Concept Graph & Resume using Claude 3 Opus | Chat GPT4 | Gemini Adv | Llama 3:
Resume:
1.-RNNs with multiplicative units like LSTM and GRU work well and are widely used for tasks involving sequential data.
2.-RNNs are increasingly trained end-to-end, with raw inputs fed in and raw outputs produced, reducing the need for feature engineering.
3.-RNN memory can be fragile, with new information overwriting what's stored.

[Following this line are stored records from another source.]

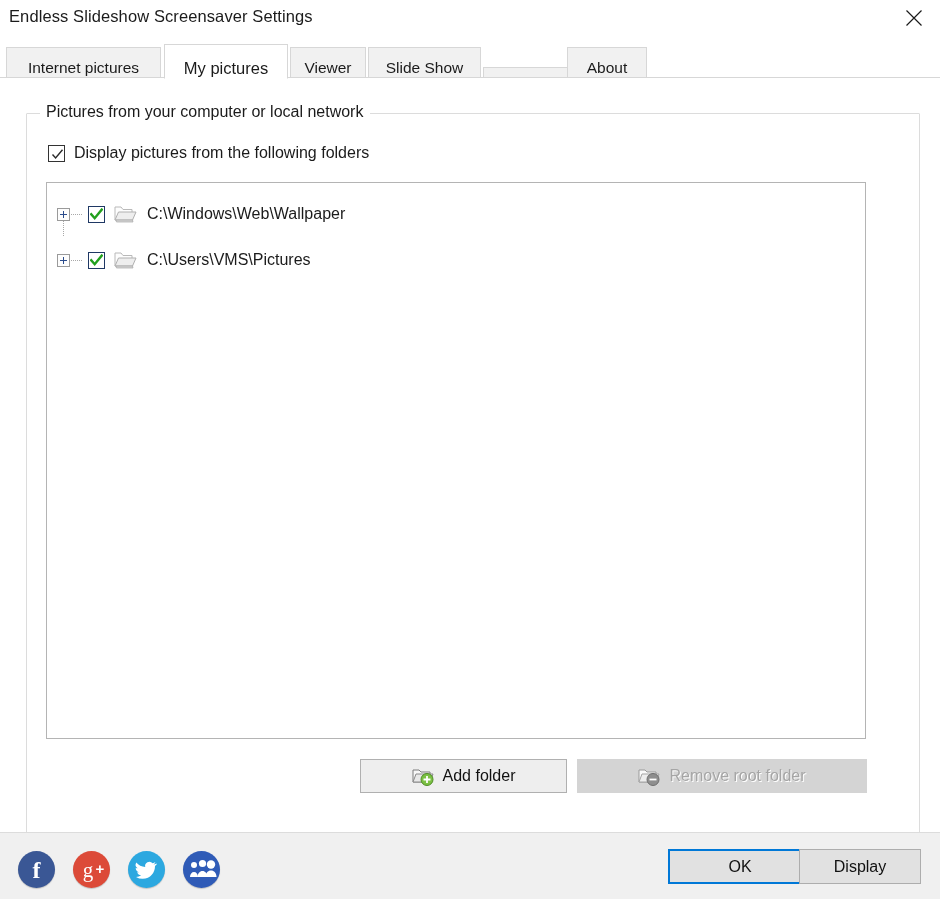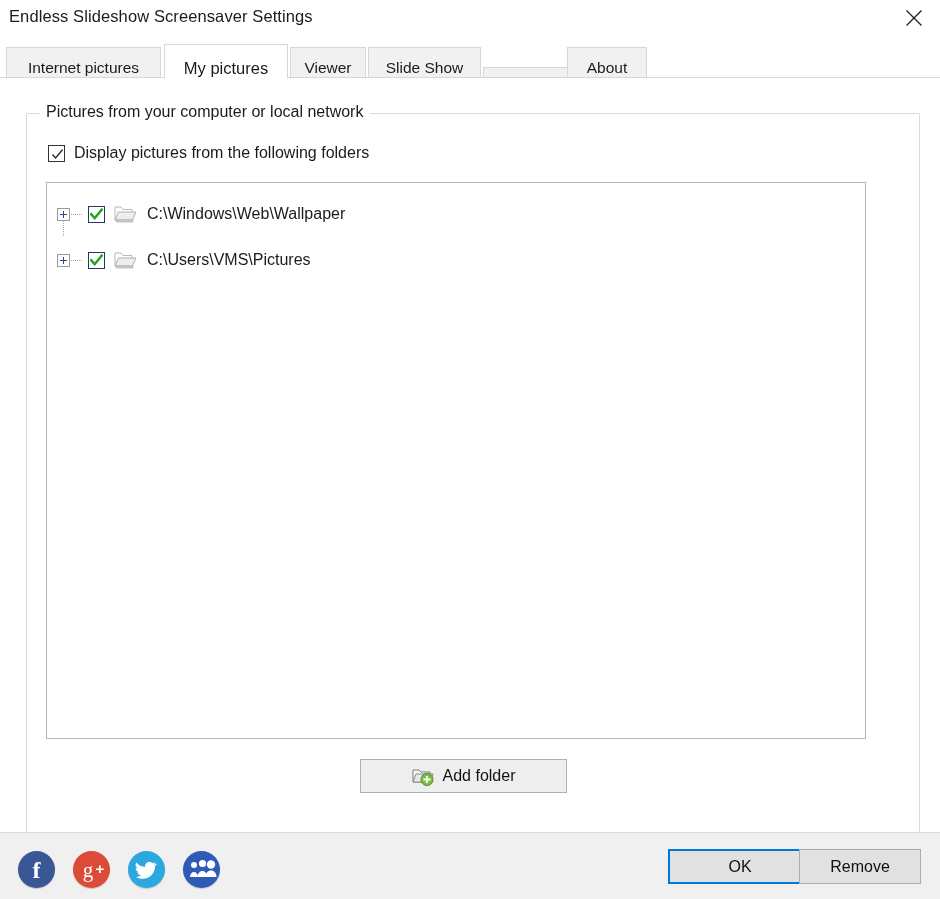--- a/index.html
+++ b/index.html
@@ -391,29 +391,40 @@
       <svg width="22" height="19" viewBox="0 0 22 19">
         <path d="M1 15 L1 3 L7 3 L9 5 L18 5 L18 15 Z" fill="#f7f7f7" stroke="#7d7d7d" stroke-width="1"></path>
         <path d="M1 15 L4 7 L21 7 L18 15 Z" fill="#e8e8e8" stroke="#8a8a8a" stroke-width="1"></path>
         <circle cx="15" cy="12.5" r="6" fill="#7bc043" stroke="#4e8c25" stroke-width="1"></circle>
         <path d="M15 9 L15 16 M11.5 12.5 L18.5 12.5" stroke="#ffffff" stroke-width="1.8"></path>
       </svg>
     </span>
     <span>Add folder</span>
   </div>
 
+  <div class="folder-btn" id="remove-folder-btn">
+    <span class="btn-ico">
+      <svg width="22" height="19" viewBox="0 0 22 19">
+        <path d="M1 15 L1 3 L7 3 L9 5 L18 5 L18 15 Z" fill="#fafafa" stroke="#9a9a9a" stroke-width="1"></path>
+        <path d="M1 15 L4 7 L21 7 L18 15 Z" fill="#ededed" stroke="#a5a5a5" stroke-width="1"></path>
+        <circle cx="15" cy="12.5" r="6" fill="#8e8e8e" stroke="#6e6e6e" stroke-width="1"></circle>
+        <path d="M11.5 12.5 L18.5 12.5" stroke="#ffffff" stroke-width="1.8"></path>
+      </svg>
+    </span>
+    <span>Remove root folder</span>
+  </div>
 
 </div>
 
 <div id="bottombar">
   <div class="dlg-btn" id="ok-btn">
     <span>OK</span>
   </div>
   <div class="dlg-btn" id="cancel-btn">
-    <span>Remove</span>
+    <span>Display</span>
   </div>
 <div class="social" style="left: 18px; background: rgb(58, 87, 149);">
       <svg width="37" height="37" viewBox="0 0 37 37">
         <text x="18.5" y="27" font-family="Liberation Serif, serif" font-size="24" font-weight="bold" fill="#ffffff" text-anchor="middle">f</text>
       </svg>
     </div>
     <div class="social" style="left: 73px; background: rgb(220, 74, 56);">
       <svg width="37" height="37" viewBox="0 0 37 37">
         <text x="15" y="26" font-family="Liberation Serif, serif" font-size="21" fill="#ffffff" text-anchor="middle">g</text>
         <text x="27" y="23" font-family="Liberation Sans, sans-serif" font-size="15" font-weight="bold" fill="#ffffff" text-anchor="middle">+</text>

Computational cost also grows with memory size.
4.-External memory allows the network to have less fragile, more flexible memory that is separate from computational cost.
5.-Neural Turing Machines, Memory Networks, and Neural Machine Translation were early examples of neural networks with external read/write memory.
6.-Differentiable Neural Computers (DNCs) are a newer example, with more sophisticated memory access mechanisms like content-based addressing and temporal linking.
7.-DNCs outperformed previous models on tasks like traversing London Underground connections, despite never seeing that structure during training.
8.-DNCs use multiple access mechanisms in combination, like content-based lookup to fill in missing information from a query.
9.-DNCs passed 18/20 bAbI tasks, but failed on basic induction for unknown reasons, highlighting areas for further research.
10.-Scaling up external memory systems has been challenging due to computational cost, but sparse access methods help efficiency.
11.-Back-propagation through time (BPTT) has issues for RNNs like increasing memory cost with sequence length and infrequent weight updates.
12.-Truncated BPTT is commonly used but misses long-range interactions. Approximations to RTRL are promising but not yet practical.
13.-Synthetic gradients predict error gradients using local information, allowing decoupled training of network components without full BPTT.
14.-Synthetic gradients make truncated BPTT more efficient, enabling training on much longer sequences that were previously impractical.
15.-Synthetic gradients enable asynchronous updates and communication between modules ticking at different timescales in a hierarchical RNN.
16.-For typical RNNs, computation steps are tied to input sequence length, which is limiting for complex reasoning tasks.
17.-Adaptive Computation Time (ACT) allows the network to learn how long to "ponder" each input before producing an output.
18.-ACT separates computation time from data time, analogous to how memory networks separate computation from memory.
19.-ACT reveals informative patterns in data, like spikes in computation at uncertain points rather than just where loss is high.
20.-ACT shows that networks spend little compute on incompressible information, and more on difficult inputs or salient image regions.
21.-It's unclear if differentiable systems are fundamentally different from manually written programs, or if they can fully replicate programming abstractions.
22.-Currently learned neural programs seem much simpler than human-level programming with concepts like subroutines and recursion.
23.-Bridging implicit neural representations with symbolic programming abstractions is an open challenge, optimization alone may be insufficient.
24.-The speaker believes computers will eventually learn to program themselves, but the path to get there is uncertain.
25.-Automatic curriculum learning, or learning what to learn next, is an important challenge as we move beyond large supervised datasets.
26.-Reinforcement learning especially needs sophisticated mechanisms to guide data collection, as data is scarcer and trials are costly.
27.-Computers have memory hierarchies (registers, caches, RAM, disks) that match usage patterns, which could benefit neural memory systems.
28.-LSTM controller memory acts like registers or cache, while external read/write memory is more like RAM. Read-only memory could be added.
29.-Rewriting fast, frequently accessed neural memory may need to be penalized differently than slow, infrequently rewritten memory.
30.-Recreating the evolved memory hierarchy of modern computers may be useful in developing neural architectures with memory.